Oh sure. In the wake of the Sept. 11 attacks, there's a heightened state of awareness. And numerous security precautions already have been put into place. Example: WDW guests must have their bags searched before they're allowed to enter the theme parks. And inside those parks, the Mouse's security staff (which totals some 650 full-time officers) is a much more noticeable presence.
Of course, the same could be said about the 20 Orange County Sheriff's deputies assigned to patrol the vacation complex. Mickey used to insist that Kevin Beary's boys keep a low profile, so as not to remind tourists of the big, bad world outside. Not any more. Nowadays, the Mouse is thrilled to have people see Orange County's cruisers all over the property. It conveys a comforting message.
Except the Mouse obviously doesn't believe its own publicity.
Based on their recent words and actions, senior Disney officials aren't at all certain they can keep their parks secure. Consider Sunday, Oct. 7, the first day American forces began dropping bombs on Kabul. Disneyland management quietly closed Sleeping Beauty's Castle that morning. No explanation was offered. But given that the Anaheim icon is thought to be a tempting target for critics of America from abroad, limiting access was a prudent reaction. Or so park officials thought.
Or how about this past Saturday, when Mouse House officials cordoned off a good portion of Disney's California Adventure park when a pile of white powder was found on the ground. It took emergency crews several hours to investigate, giving guests a primo view of workers in full hazardous-materials gear. The incident -- plus a similar one next door at Disneyland on Sunday -- turned out to be a hoax. But still it caused reporters once again to quiz senior company execs about what Disney was going to do to guarantee guests' safety.

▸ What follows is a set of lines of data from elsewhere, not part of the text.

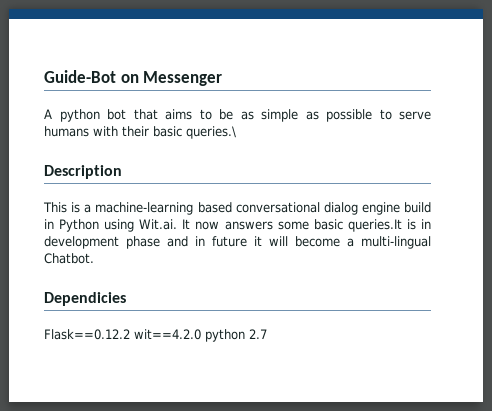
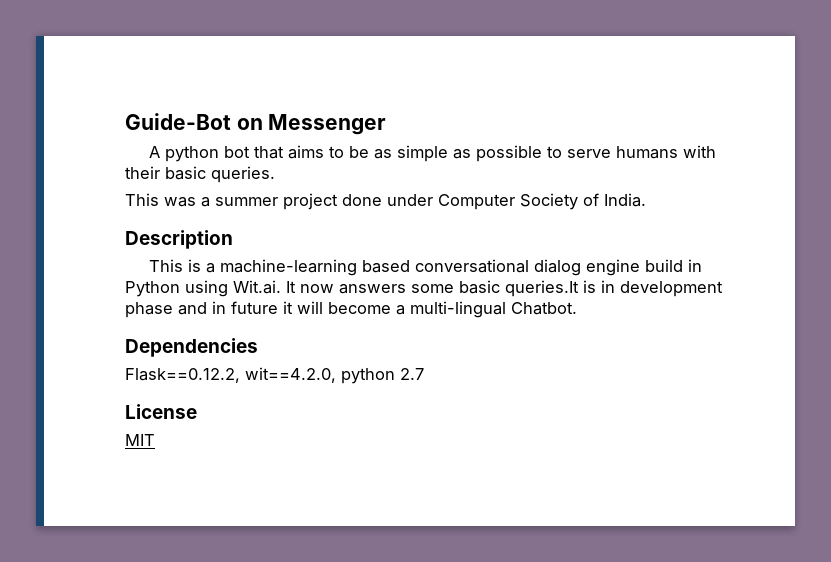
[186,126,236,139] queries.\ -> [211,166,275,183] [125,193,646,210] queries. // This was a summer project done under Computer Society of India.
[44,292,126,306] [44,329,201,340] Dependicies // Flask==0.12.2 wit==4.2.0 -> [125,338,258,357] [125,367,336,383] Dependencies // Flask==0.12.2, wit==4.2.0,
(267, 334) none -> [125,404,197,419] [125,434,155,446] // License // MIT

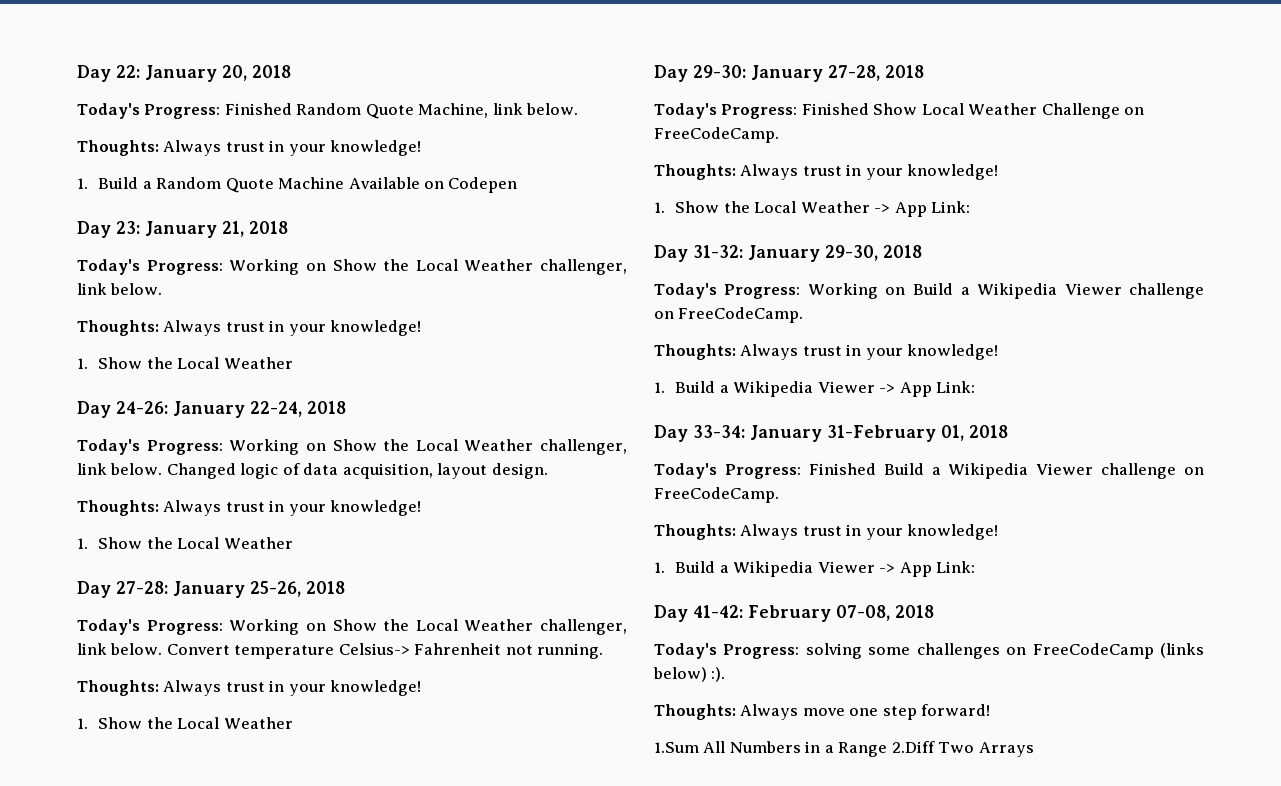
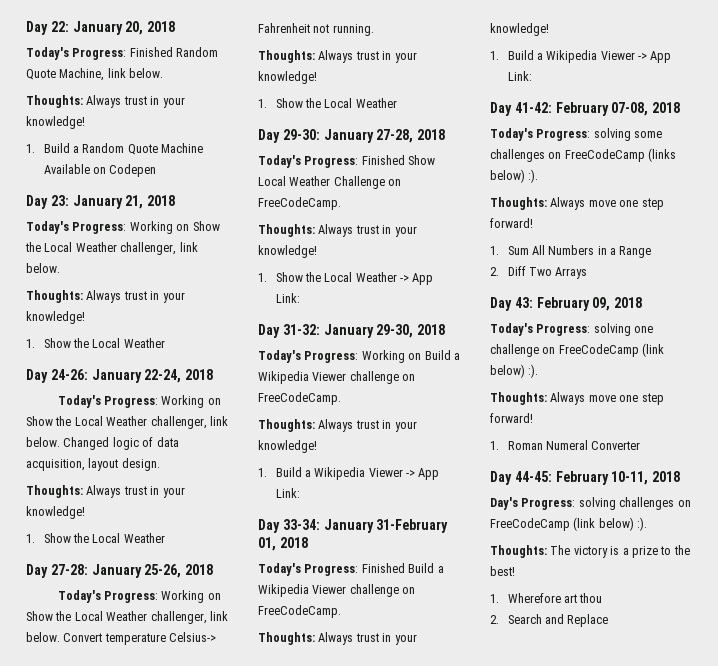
[654,742,699,753] 1.Sum -> [490,246,529,255] 1. Sum
[891,741,935,753] 2.Diff -> [490,266,526,276] // 2. Diff
(1034, 749) none -> [490,297,643,311] [490,323,654,336] [490,343,665,357] [490,364,539,378] [490,392,664,405] [490,413,533,423] [490,440,641,450] [490,471,681,485] [490,497,691,510] [490,517,648,531] [490,545,690,558] [490,566,515,576] [490,593,603,603] [490,614,609,627] // Day 43: February 09, 2018 // Today's Progress: solving one challenge on FreeCodeCamp (link below) :). // Thoughts: Always move one step forward! // 1. Roman Numeral Converter // Day 44-45: February 10-11, 2018 // Day's Progress: solving challenges on FreeCodeCamp (link below) :). // Thoughts: The victory is a prize to the best! // 1. Wherefore art thou // 2. Search and Replace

Luckily for the Mouse, Disney already was in full damage-control mode. Heading into the weekend, a front-page Miami Herald article on Friday reported that internal government reports had said terrorists linked to Osama bin Laden's al-Qaida network had considered attacking Disneyland and Disney World.
At a moment like that, it helps to have a well-connected governor in your pocket. Disney honchos dialed up Jeb Bush -- the same guy who showed up last month at a Disney Store in Chicago, where he urged consumers not to cancel their Orlando vacations. Jeb may or may not have phoned his brother, the president, who last month dispatched his Cabinet officials onto commercial flights to prove the skies over America were safe again and implored Americans to "go to Disney World." Whatever the chain of events, come Saturday, federal law-enforcement officials suddenly were downplaying the Disney danger.
The company has tried to be soothing on its own. "I think we're going to always make sure that we create, whether they're new parks or existing parks, a safe environment for our guests," Walt Disney World president Al Weiss told a reporter from Reuters. "So we're going to take the appropriate measures."
What exactly are these measures? That's what Disney's Imagineers would like to know. Since Sept. 11, work on new parks, shows and attractions has virtually halted as the company tries to devise a coherent set of design guidelines to improve guest safety. And yet, with no projects in the pipeline, Imagineers -- including some who were rehired after recent layoffs -- are being laid off once more.
The irony here is that as cutbacks resume, the Imagineering headquarters campus currently is undergoing a decorative makeover. Offices are being renovated. The landscaping is being redone, with trees ripped out and ornamental shrubs dropping in their place. Even the cafeteria (a.k.a. "The 'Eat' Ticket") is being revamped, and its outdoor dining patio retrofitted with new furniture.
Reeling from the twin terrors of their own lack of job security and Disney's seeming indecision about how to address security concerns, Imagineers might wish they, too, had a favor they could call in with the Bush family. Unfortunately, the only Bush they're close to is the George W. Bush robot, soon to debut in the "Hall of Presidents" attraction. Disney hopes the real George W. and First Lady Laura -- who now can be seen on the Disney Channel reassuring children in the wake of the Sept. 11 events -- will trek to Orlando to join Jeb for a preview of the presentation.
If he does, expect him to say how safe it is, and invite everybody to join him.